Me And Fr. Victor (a Catholic Priest)
ME: Fr. Victor what a lovely surprise.
HIM: I heard you had been in the hospital and I was in the neighborhood, I just thought I’d stop by and check on your soul.
ME: Oh haha… how did you know I was in the hospital.
HIM: I’m on twitter and you tweet like a flock of parakeets.
ME: Yeah it’s true.
HIM: So how are you doing spiritually?
ME: You mean since I left the Catholic Church?
HIM: You haven’t left the Catholic Church. You’re just confused?
ME: But I don’t believe Jesus Christ was God.
HIM: I thought we settled that. You don’t have to.
ME: But I’m married to a man.
HIM: We went through all of this. Let God judge you not Rome.
ME: Speaking of Rome you know Walter’s in Rome.
HIM: Yes I know. I heard his confession and gave him communion before he got on the plane in case there was a crash.

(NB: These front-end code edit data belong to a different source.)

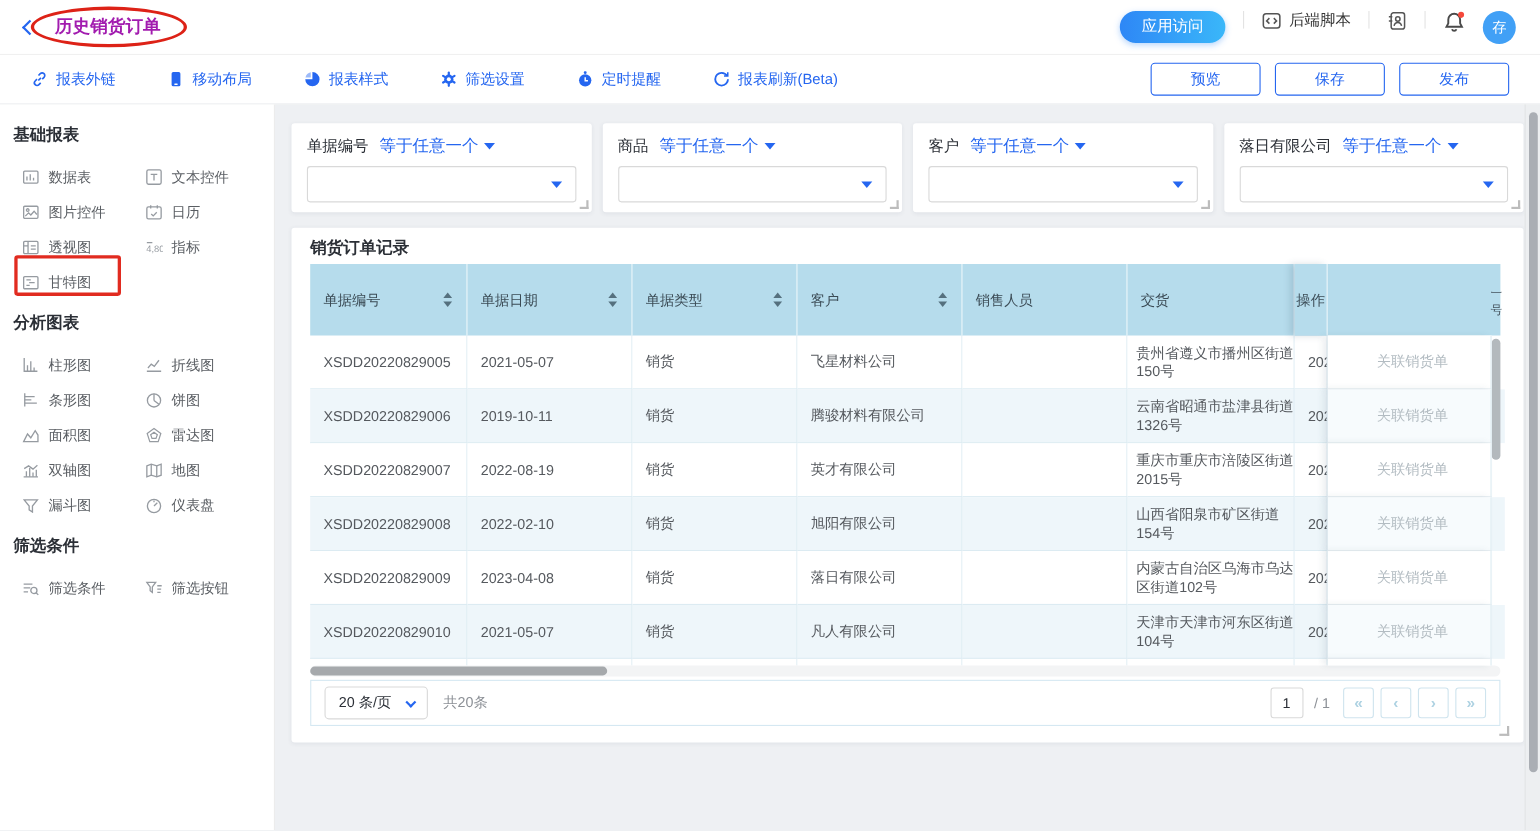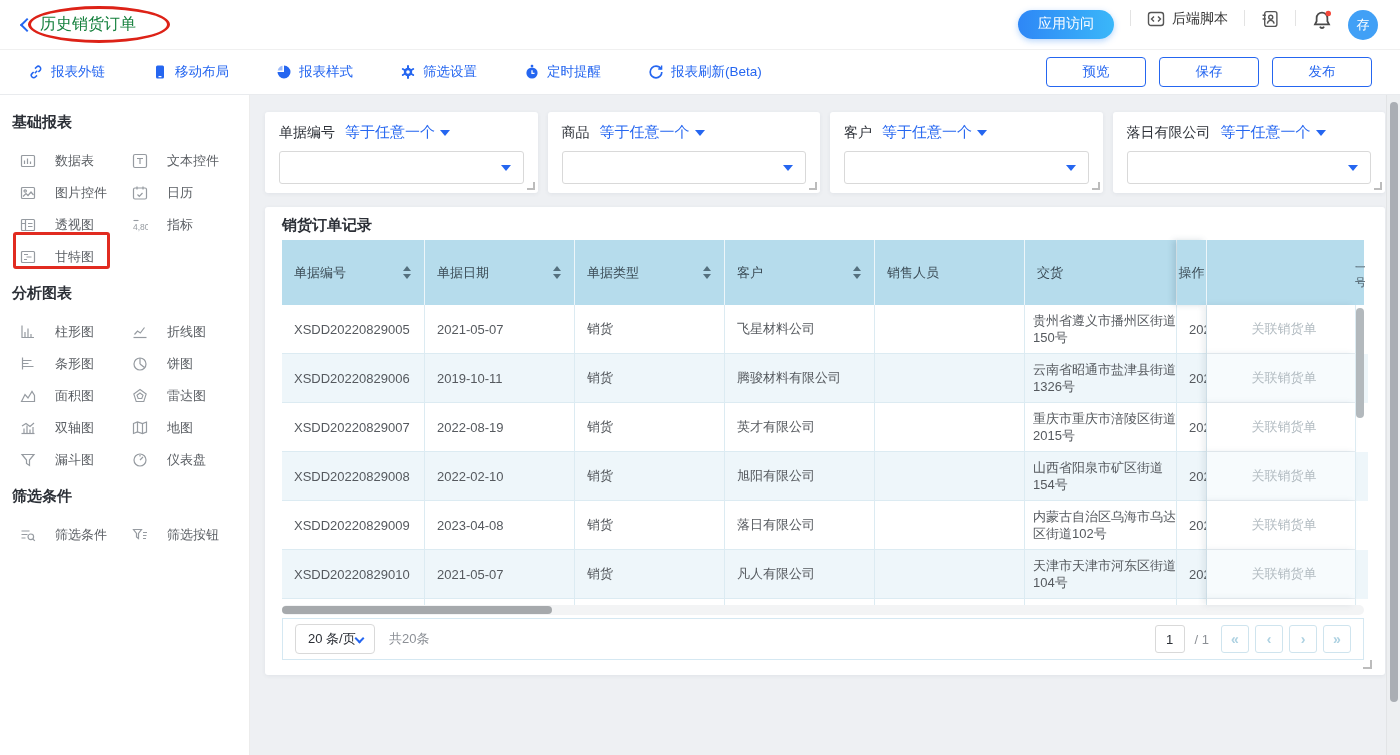--- a/index.html
+++ b/index.html
@@ -9,7 +9,7 @@
   
   .hdr { position:absolute; left:0; top:0; width:1400px; height:50px; background:#fff; border-bottom:1px solid #f0f0f0; display:flex; align-items:center; }
   .back { width:10px; height:10px; border-left:2.5px solid #2566f0; border-bottom:2.5px solid #2566f0; transform:rotate(45deg); margin-left:22px; cursor:pointer; }
-  .ttl { font-size:16px; color:#15803d; margin-left:8px; font-weight:400; }
+  .ttl { font-size:16px; color:#a21caf; margin-left:18px; font-weight:700; }
   .hdr-right { margin-left:auto; display:flex; align-items:flex-start; gap:16px; padding-right:22px; }
   .pill { height:29px; padding:0 20px; border-radius:15px; background:linear-gradient(90deg,#2e87f6,#3ab7f9); color:#fff; font-size:14px; display:flex; align-items:center; box-shadow:0 2px 6px rgba(47,134,246,.35); cursor:pointer; }
   .vdiv { width:1px; height:16px; background:#e3e3e3; }

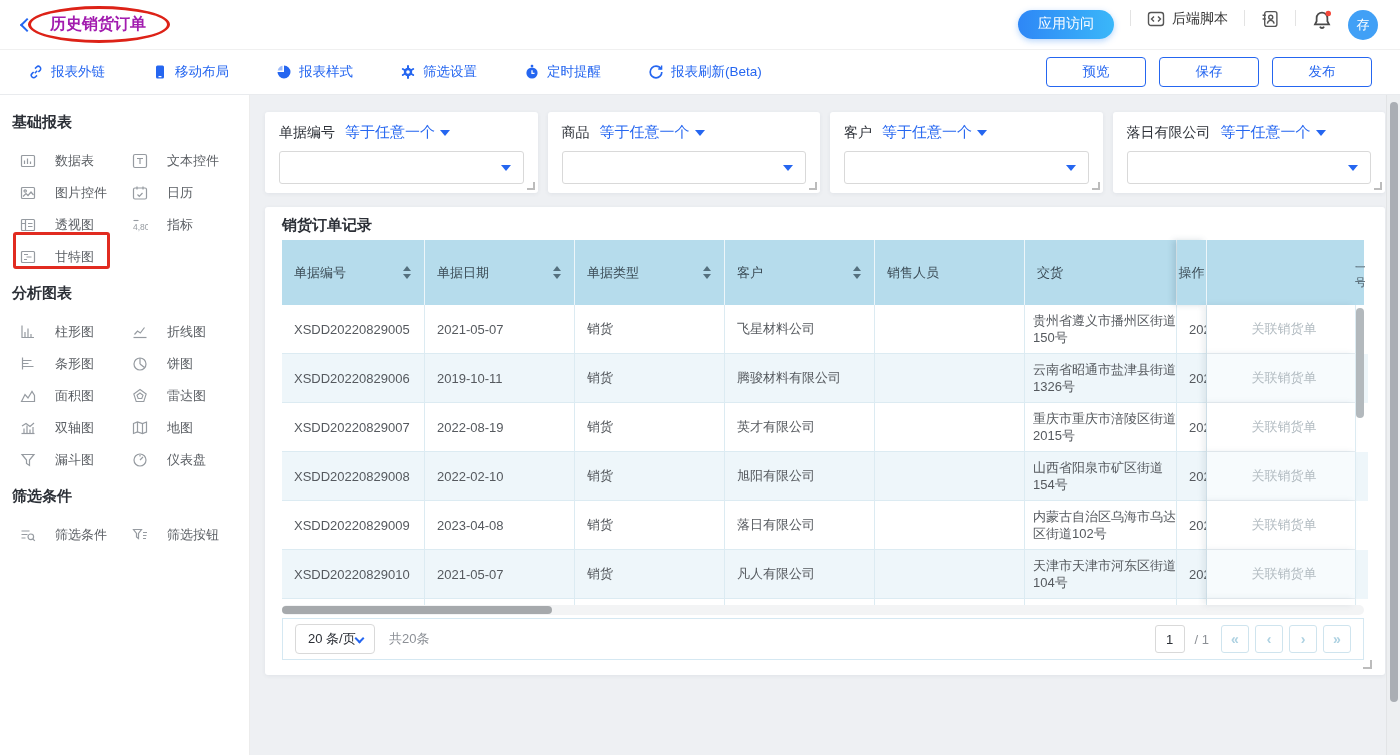--- a/index.html
+++ b/index.html
@@ -27,7 +27,7 @@
   .side { position:absolute; left:0; top:95px; width:250px; height:660px; background:#fff; border-right:1px solid #ececec; padding:18px 12px 0 12px; }
   .sec-title { font-size:15px; font-weight:bold; color:#2b2f36; margin-bottom:13px; }
   .sec-grid { display:grid; grid-template-columns:112px 1fr; margin-bottom:11px; }
-  .sitem { height:32px; display:flex; align-items:center; gap:19px; padding-left:8px; font-size:13px; color:#5a5e63; cursor:pointer; }
+  .sitem { height:32px; display:flex; align-items:center; gap:8px; padding-left:8px; font-size:13px; color:#5a5e63; cursor:pointer; }
   .sitem svg { flex:none; }
 
   

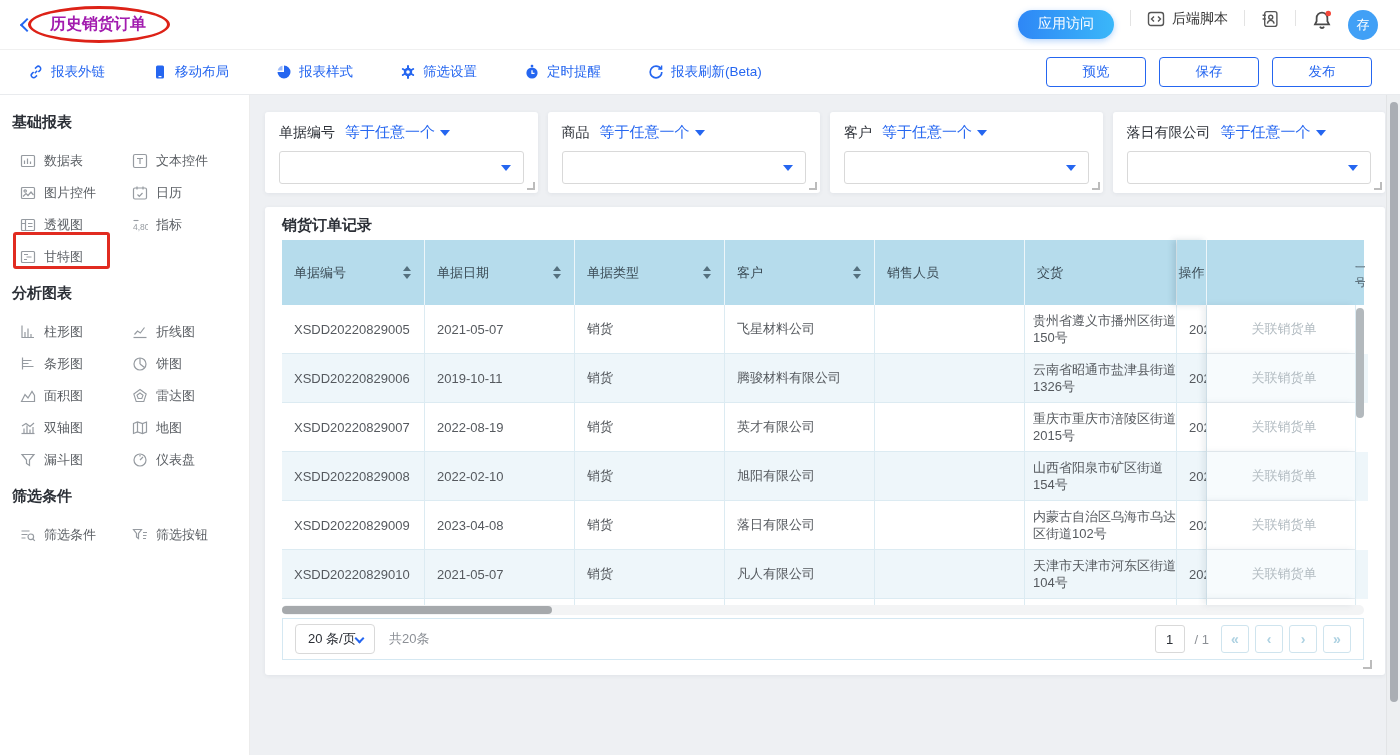--- a/index.html
+++ b/index.html
@@ -75,7 +75,7 @@
   .hthumb { position:absolute; left:0; top:1px; width:270px; height:8px; background:#a6a9ac; border-radius:4px; cursor:pointer; }
 
   .pager { position:absolute; left:17px; top:411px; width:1082px; height:42px; border:1px solid #d5e8f2; display:flex; align-items:center; padding:0 12px; background:#fff; }
-  .psize { position:relative; width:80px; height:30px; border:1px solid #d9d9d9; border-radius:4px; font-size:13px; color:#2b2f36; display:flex; align-items:center; padding-left:12px; cursor:pointer; }
+  .psize { position:relative; width:94px; height:30px; border:1px solid #d9d9d9; border-radius:4px; font-size:13px; color:#2b2f36; display:flex; align-items:center; padding-left:12px; cursor:pointer; }
   .chev { position:absolute; right:11px; top:10px; width:7px; height:7px; border-left:2px solid #2566f0; border-bottom:2px solid #2566f0; transform:rotate(-45deg); }
   .ptotal { margin-left:14px; font-size:13px; color:#8c9096; }
   .pright { margin-left:auto; display:flex; align-items:center; gap:6px; }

ME: Really? Seriously? Wally was afraid of dying in a plane crash… How long did it take to hear his confession….
HIM: (Gives me that priest look)
ME: Sorry that was out of line.
HIM: So what are you doing spiritually?
ME: Well I’m chanting, trying to meditate. I’m thinking about visiting a mosque. I’m leaning towards becoming Muslim.
HIM: Chant all you want, and visit the mosque but I’m telling you the Muslims and the Buddhists are just not equipped to handle you.
ME: And the catholic church is.
HIM: Yes, we’ve had centuries of experience dealing with extreme corruption.
ME: I’m not extremely corrupt.
HIM: Everything is relative… and compared to the Crusades you’re not corrupt.